January 1977, Song #2
Note: Click the play button below to play it here or “Play in Pop up” to open a separate little window[display_podcast]
- I’d like to welcome you to where you are
Needless to say the door is always ajar
I’d like to tell you where I am today
I’ll say it before it slips away
I’m something else besides that person over there
I’m something else besides the face I wear
I am the empty hallways
Filled with empty sound
I am the lonely seeker
A case of lost, not found
But there amidst the bitterness
There is a word that sings of you
There is a word that sings of me
That word is “we”
We are the ones who gain and lose
We fight the battles, get the blues
We are the stones of all foundations
We are the lost generations
We are appointed by some knowing force
To occupy the chairs held now by ghosts
Others will follow when their time has come
It’s all the same for everyone
We vainly try to gain the source
Wasted is the kindness of the host
While our groping minds soon are numbed
By the sight of what we have become
We’re something else besides “those people over there”
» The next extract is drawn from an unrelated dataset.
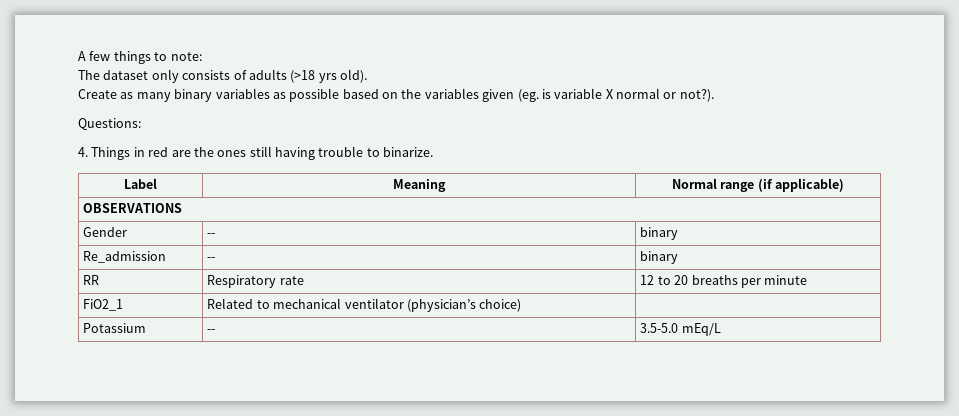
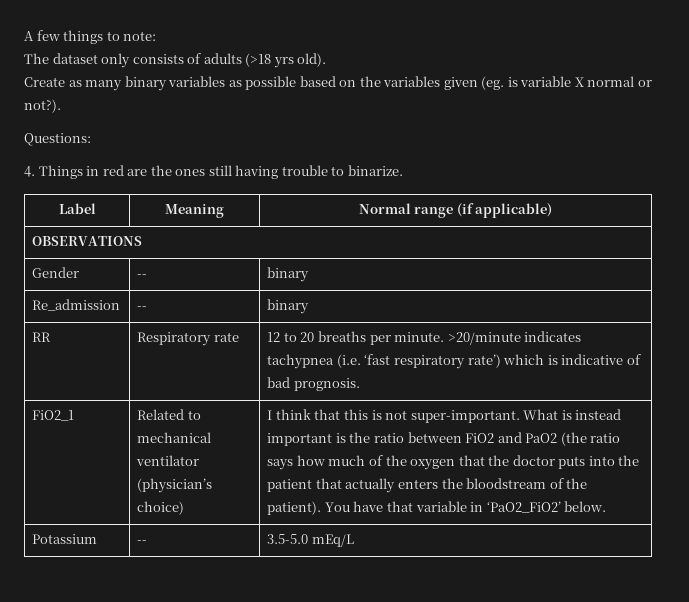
- RR | Respiratory rate | 12 to 20 breaths per minute
+ RR | Respiratory rate | 12 to 20 breaths per minute. >20/minute indicates tachypnea (i.e. ‘fast respiratory rate’) which is indicative of bad prognosis.
+ I think that this is not super-important. What is instead important is the ratio between FiO2 and PaO2 (the ratio says how much of the oxygen that the doctor puts into the patient that actually enters the bloodstream of the patient). You have that variable in ‘PaO2_FiO2’ below.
We’re something else besides the labels that we bear
We are the empty churches
Filled with empty prayer
We are our mother’s sons
Choking in despair
We stand alone amidst our burned out lives
And you don’t seem to care
That we once cared.
We are the ones who gain and lose
We fight the battles, get the blues
We are the stones of all foundations
We are the lost generations
And you don’t seem to care that we once cared….
Commentary: This was interestingly enough, my mom’s favorite song! I wrote it in the midst of deep existential teen age angst on a church youth group retreat…I was entering into that healthy doubting phase that I’m still in…There’s a nicely produced version of this on my Hesitant Journey Album which at this moment exists in the form of a single vinyl “long playing record” or “LP” I’m hoping to get it transferred to digital format soon. Glancing over these lyrics…I’m glad I’ve let go of a lot of that angst stuff but it was real and honest at the time.